Para um brasileiro que aqui já viveu; que aprendeu a amar a Espanha e os espanhóis e a reconhecer este país como um importante exemplo de pertinácia democrática, nada pode ser mais triste do que sair nas ruas e não ver estampadas nos rostos da população a satisfação, a alegria, a tranqüilidade e o sentimento de segurança que normalmente empurram os espanhóis a cada dia para as floridas e agradáveis ruas de Madri. De fato, aos milhões de turistas que passam todos os anos por Madri não escapa a impressão de que o povo espanhol, muito embora o divertido modo de falar e gesticular, que a nós brasileiros pode parecer tão severo, é hoje o povo mais pacífico da atualidade. O comprova o fato de que a Espanha tem hoje o menor índice de homicídios em todo o mundo (0,53 por 100 mil habitantes, enquanto o Brasil, por exemplo, é um dos 4 mais violentos, com 23,9 de homicídios por 100.000 habitantes - fonte: ONU).
O brutal atentado terrorista motivou o governo do Partido Popular, que enfrenta eleições presidenciais neste domingo, a buscar prontamente motivos para responsabilizar o grupo terrorista basco ETA, algo que, a confirmar-se, certamente lhe traria benefícios políticos, pois em momentos de comoção nacional os cidadãos tendem a unir-se e apoiar o governo contra a ameaça externa. ETA, que nasceu com o propósito de libertar o seu pequeno território do jugo franquista, poucos resultados obteve ante a dura repressão sofrida naqueles anos difíceis. O desalento que acometeu o agrupamento terrorista e seus simpatizantes, incapazes de entender a variedade cultural e linguística como uma das principais riquezas culturais da Espanha, fez brotar o ódio que se manifesta com terrível persistência no dia a dia deste país, manchando de vermelho suas belíssimas paisagens.
Mas, de acordo com algumas evidências disponíveis, que o governo espanhol procura - mas não consegue - minimizar, seria temerário afirmar desde logo a responsabilidade daquele grupo terrorista no episódio, não sendo descartável a hipótese de autoria de extremistas árabes, conjunta ou isolada com ETA. No caso de confirmar-se essa suspeita, o Partido Popular, cuja vitória nas eleições de hoje estava assegurada, de acordo com as pesquisas de intenção de voto, estaria diante de uma surpreendente expectativa de derrota, depois de vencer por três vezes consecutivas as eleições gerais espanholas.
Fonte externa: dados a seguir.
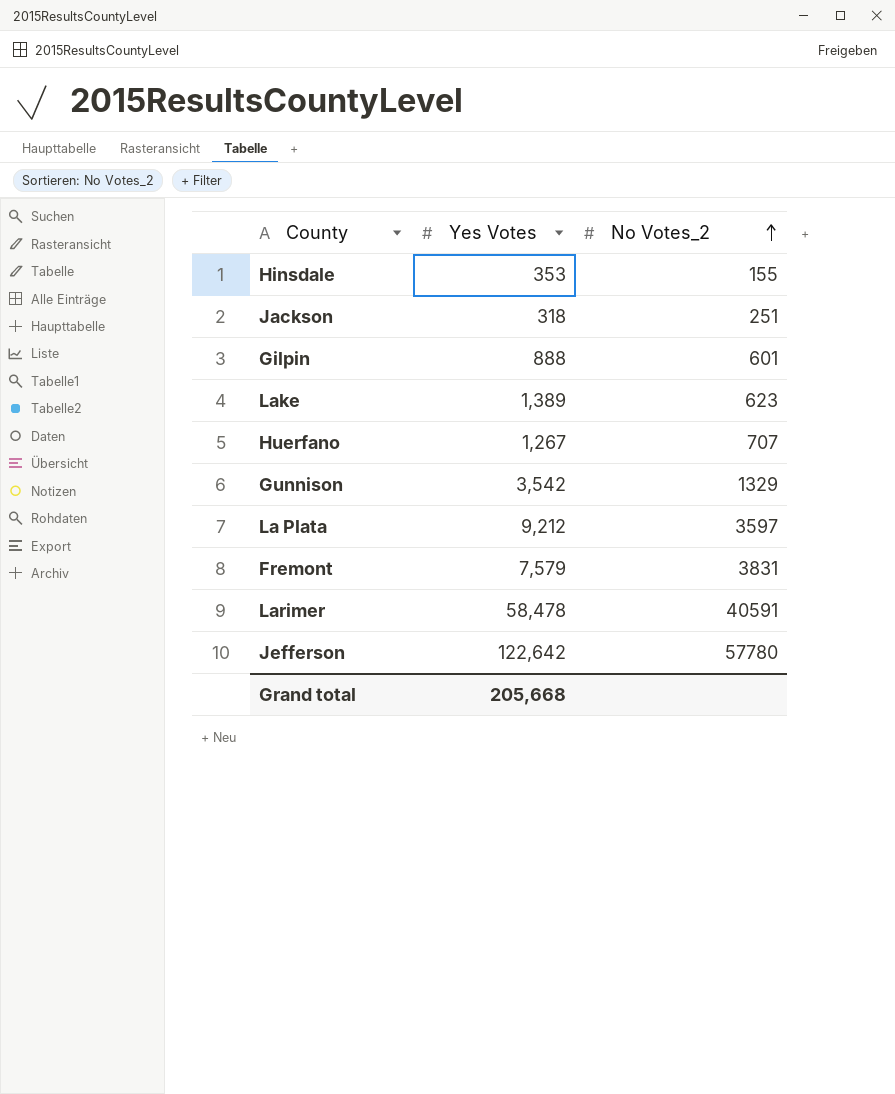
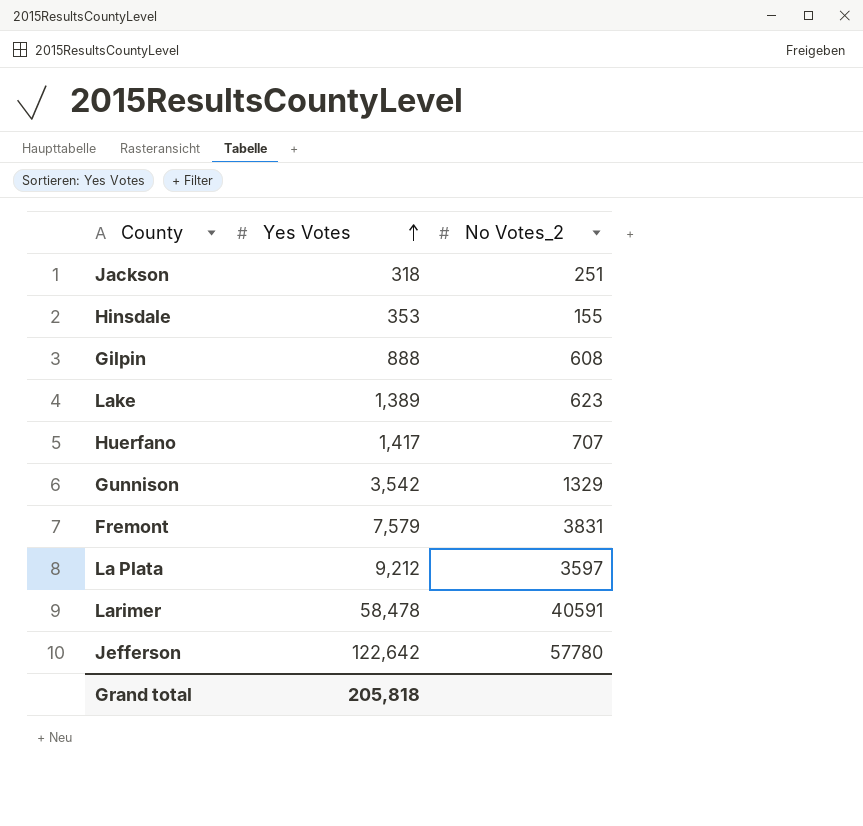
row order: No Votes_2 ascending -> Yes Votes ascending
Gilpin | No Votes_2: 601 -> 608
Huerfano | Yes Votes: 1,267 -> 1,417
Grand total | Yes Votes: 205,668 -> 205,818

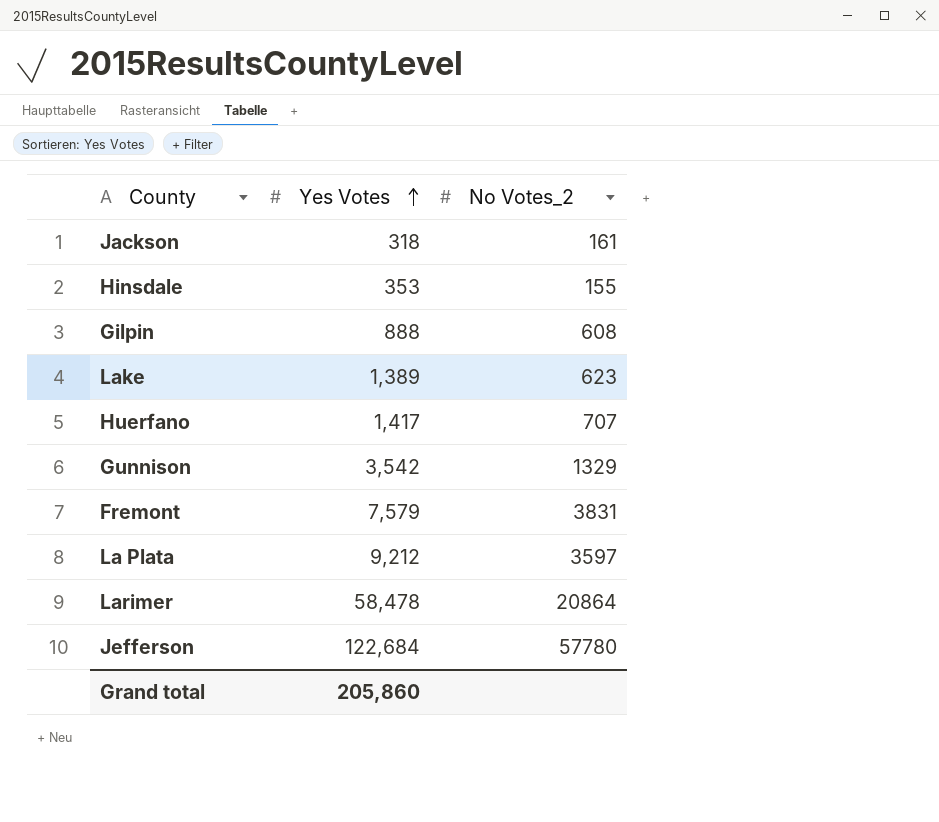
Jackson | No Votes_2: 251 -> 161
Larimer | No Votes_2: 40591 -> 20864
Jefferson | Yes Votes: 122,642 -> 122,684
Grand total | Yes Votes: 205,818 -> 205,860

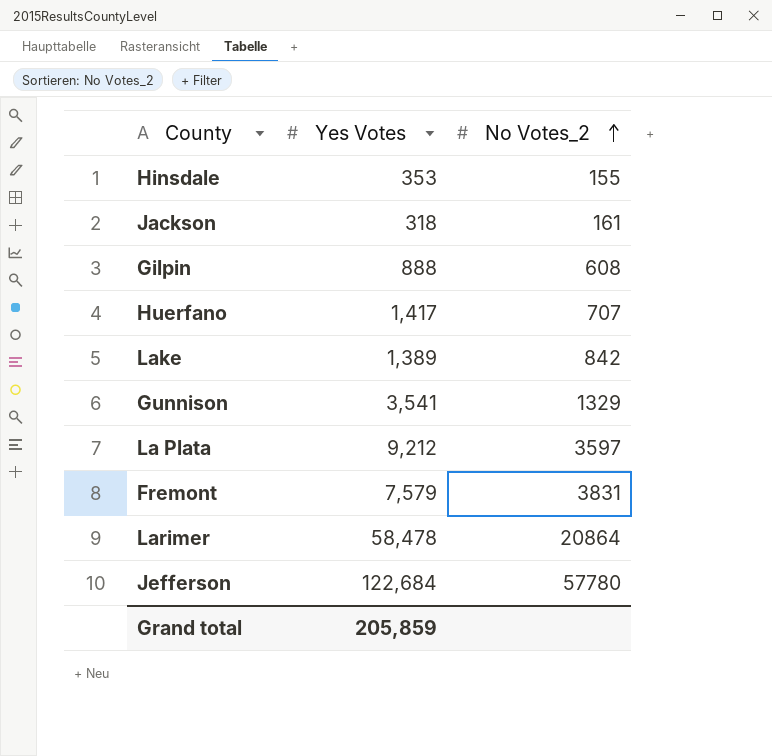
row order: Yes Votes ascending -> No Votes_2 ascending
Lake | No Votes_2: 623 -> 842
Gunnison | Yes Votes: 3,542 -> 3,541
Grand total | Yes Votes: 205,860 -> 205,859

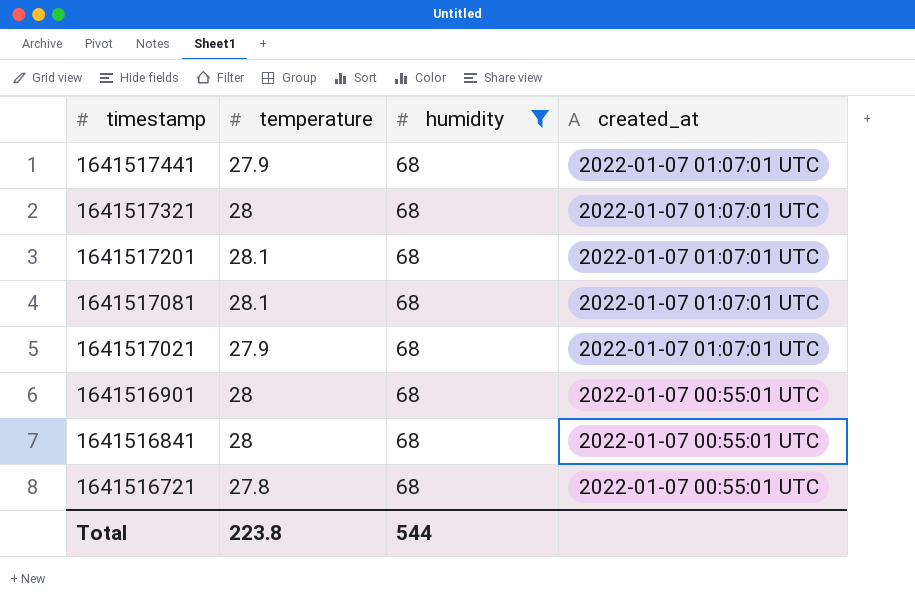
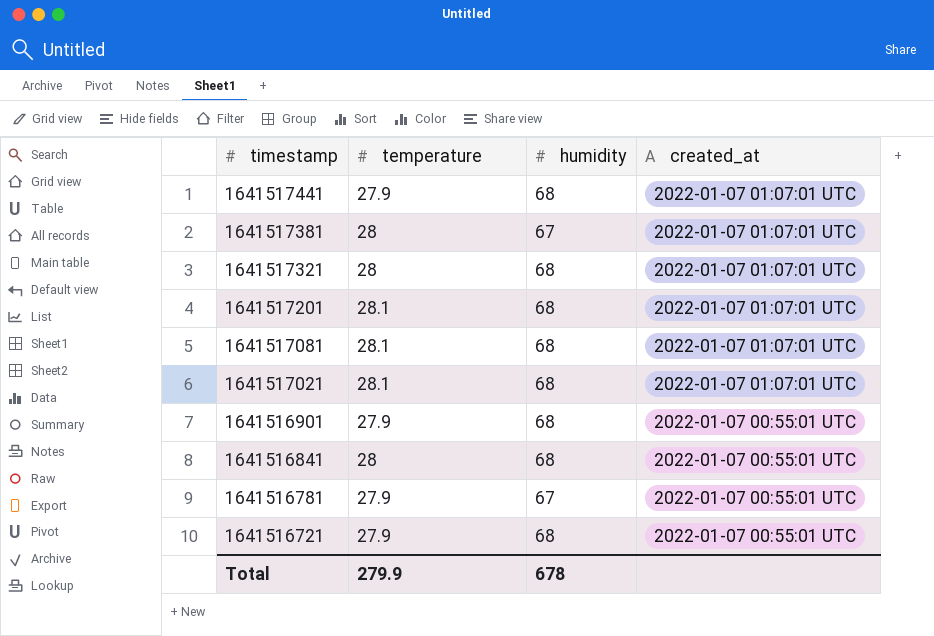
filter: humidity = 68 -> none
1641517021 | temperature: 27.9 -> 28.1
1641516901 | temperature: 28 -> 27.9
1641516721 | temperature: 27.8 -> 27.9
Total | temperature: 223.8 -> 279.9
Total | humidity: 544 -> 678

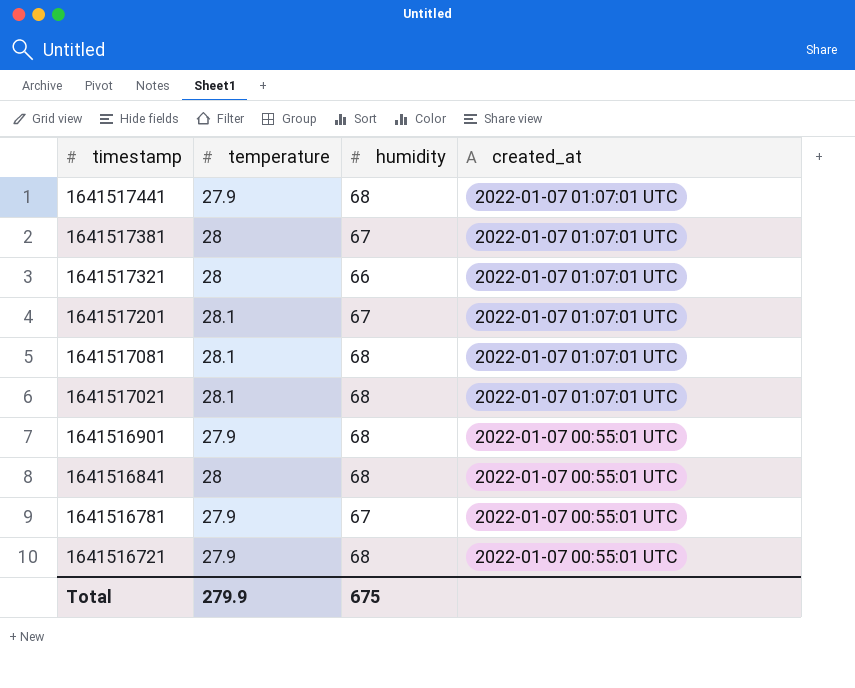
1641517321 | humidity: 68 -> 66
1641517201 | humidity: 68 -> 67
Total | humidity: 678 -> 675

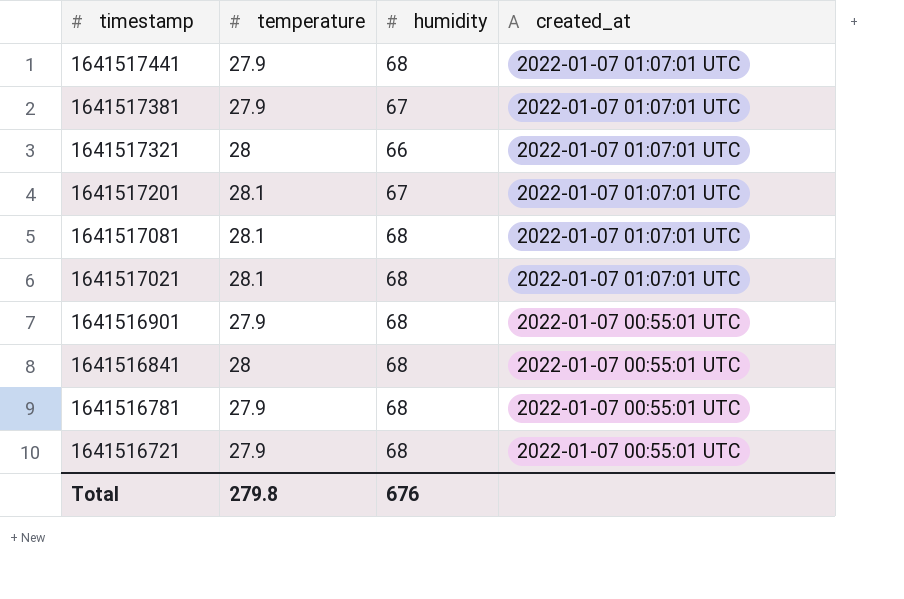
1641517381 | temperature: 28 -> 27.9
1641516781 | humidity: 67 -> 68
Total | temperature: 279.9 -> 279.8
Total | humidity: 675 -> 676

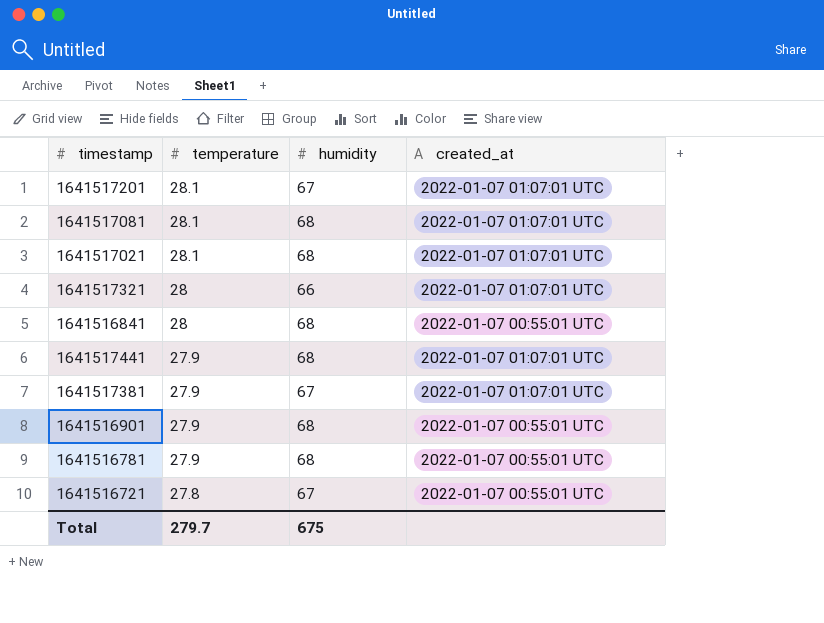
row order: timestamp descending -> temperature descending
1641516721 | temperature: 27.9 -> 27.8
1641516721 | humidity: 68 -> 67
Total | temperature: 279.8 -> 279.7
Total | humidity: 676 -> 675

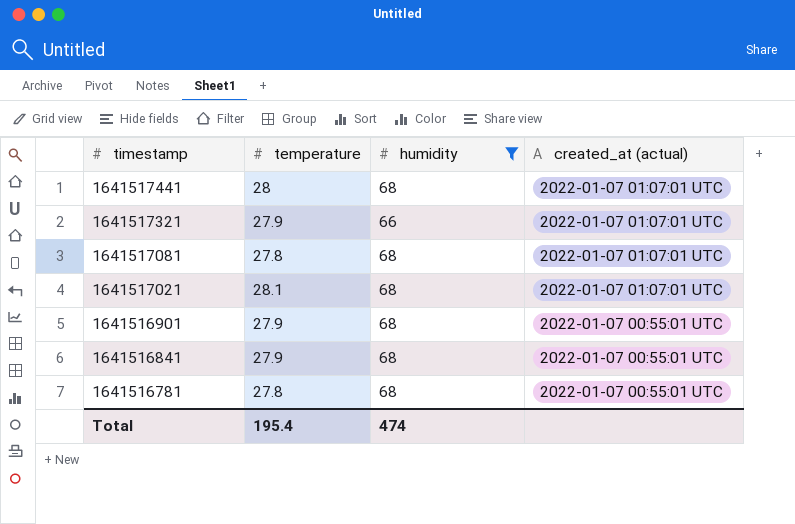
filter: none -> humidity != 67
row order: temperature descending -> timestamp descending
column name: created_at -> created_at (actual)
1641517441 | temperature: 27.9 -> 28
1641517321 | temperature: 28 -> 27.9
1641517081 | temperature: 28.1 -> 27.8
1641516841 | temperature: 28 -> 27.9
1641516781 | temperature: 27.9 -> 27.8
Total | temperature: 279.7 -> 195.4
Total | humidity: 675 -> 474

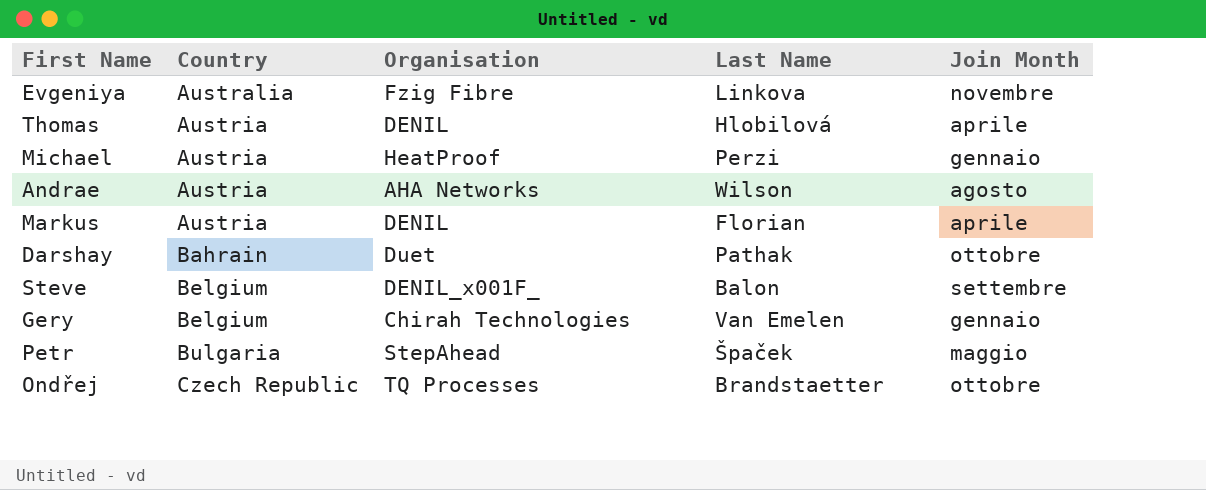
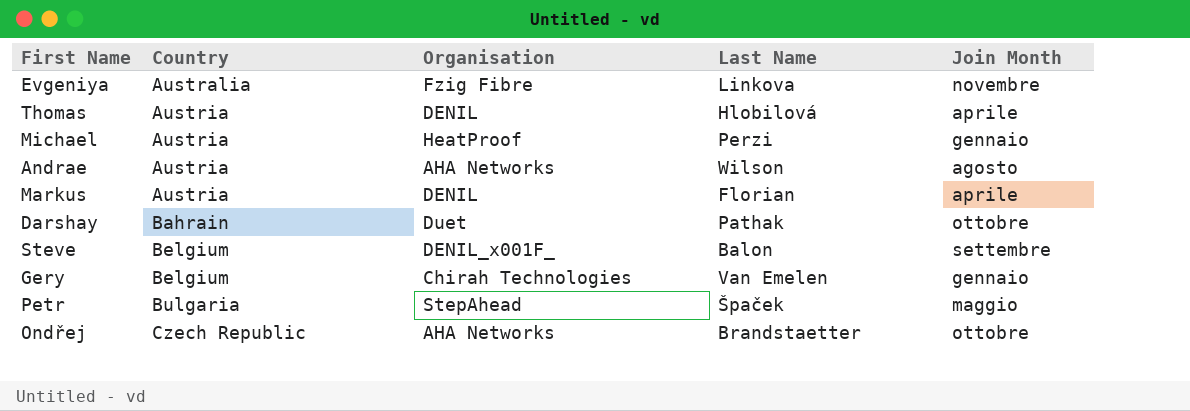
Ondřej | Organisation: TQ Processes -> AHA Networks

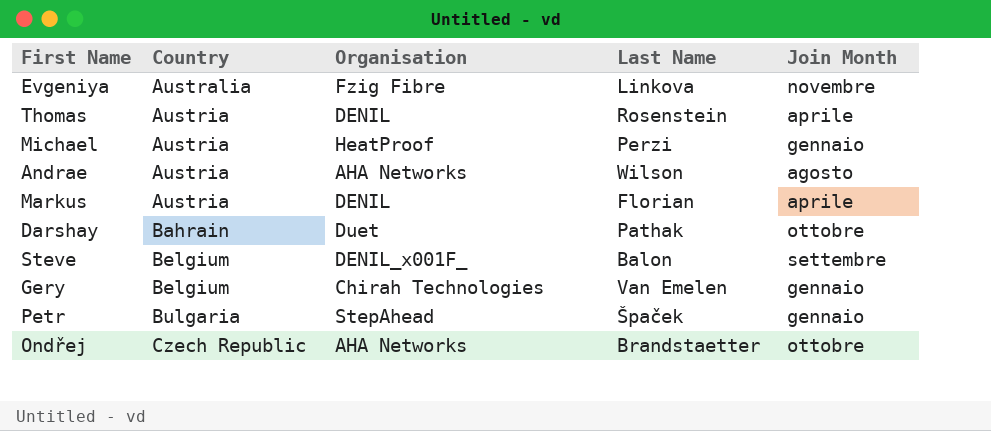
Thomas | Last Name: Hlobilová -> Rosenstein
Petr | Join Month: maggio -> gennaio

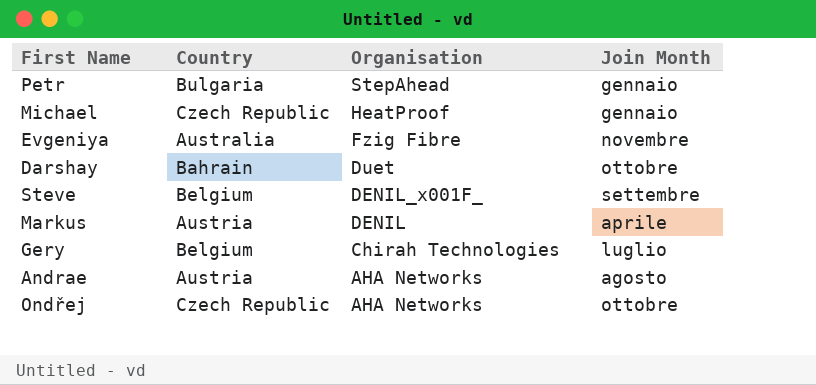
row order: Country ascending -> Organisation descending
column Last Name | position: 4 -> none
row Thomas: Austria | DENIL | Rosenstein | aprile -> none
Michael | Country: Austria -> Czech Republic
Gery | Join Month: gennaio -> luglio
É, pois, de extrema importância acompanhar os próximos acontecimentos na Espanha, pois que, certamente, o modo com que o partido governante (PP- Partido Popular) e seu líder José Maria Aznar vão atuar ante a perspectiva de graves perdas políticas, revelará ao mundo se realmente é elevado, como aparenta, o grau de maturidade da Democracia espanhola, que brada estar vencendo a luta contra o terrorismo sem ceder à tentação de transbordar os limites de atuação repressiva que devem caracterizar os Estados de Direito.
Da mesma forma, o resultado das investigações que estão em curso revelará com clarividência ainda inédita se o fenômeno do terrorismo mantém-se em sua maior porção compreendido nas fronteiras nacionais, exigindo respostas principalmente internas. Seria essa revelação, aliás, a que possibilitaria à ONU recuperar uma parcela do prestígio perdido no episódio EUA-Iraque, na medida em que, tendo o Conselho de Segurança criado (Resolução 1373/2001) um “Comitê para a luta contra o terrorismo” (presidido, aliás, desde 4 de abril de 2003 por um representante espanhol), caberia a esse organismo reafirmar sua vocação mundialista de promoção da paz, inclusive com a posta em prática de soluções concretas, como a que já vem sendo discutida no seio de tal comitê, no sentido da criação de um corpo de investigadores e agentes capazes de atuar diretamente (com o necessário respaldo do Conselho de Segurança) na luta contra o terrorismo internacional.
O autor, Luiz Otavio de Oliveira Rocha, é promotor de Justiça em São Paulo e doutorando em Direito Penal na Universidade Complutense de Madri, na capital espanhola no dia do atentado.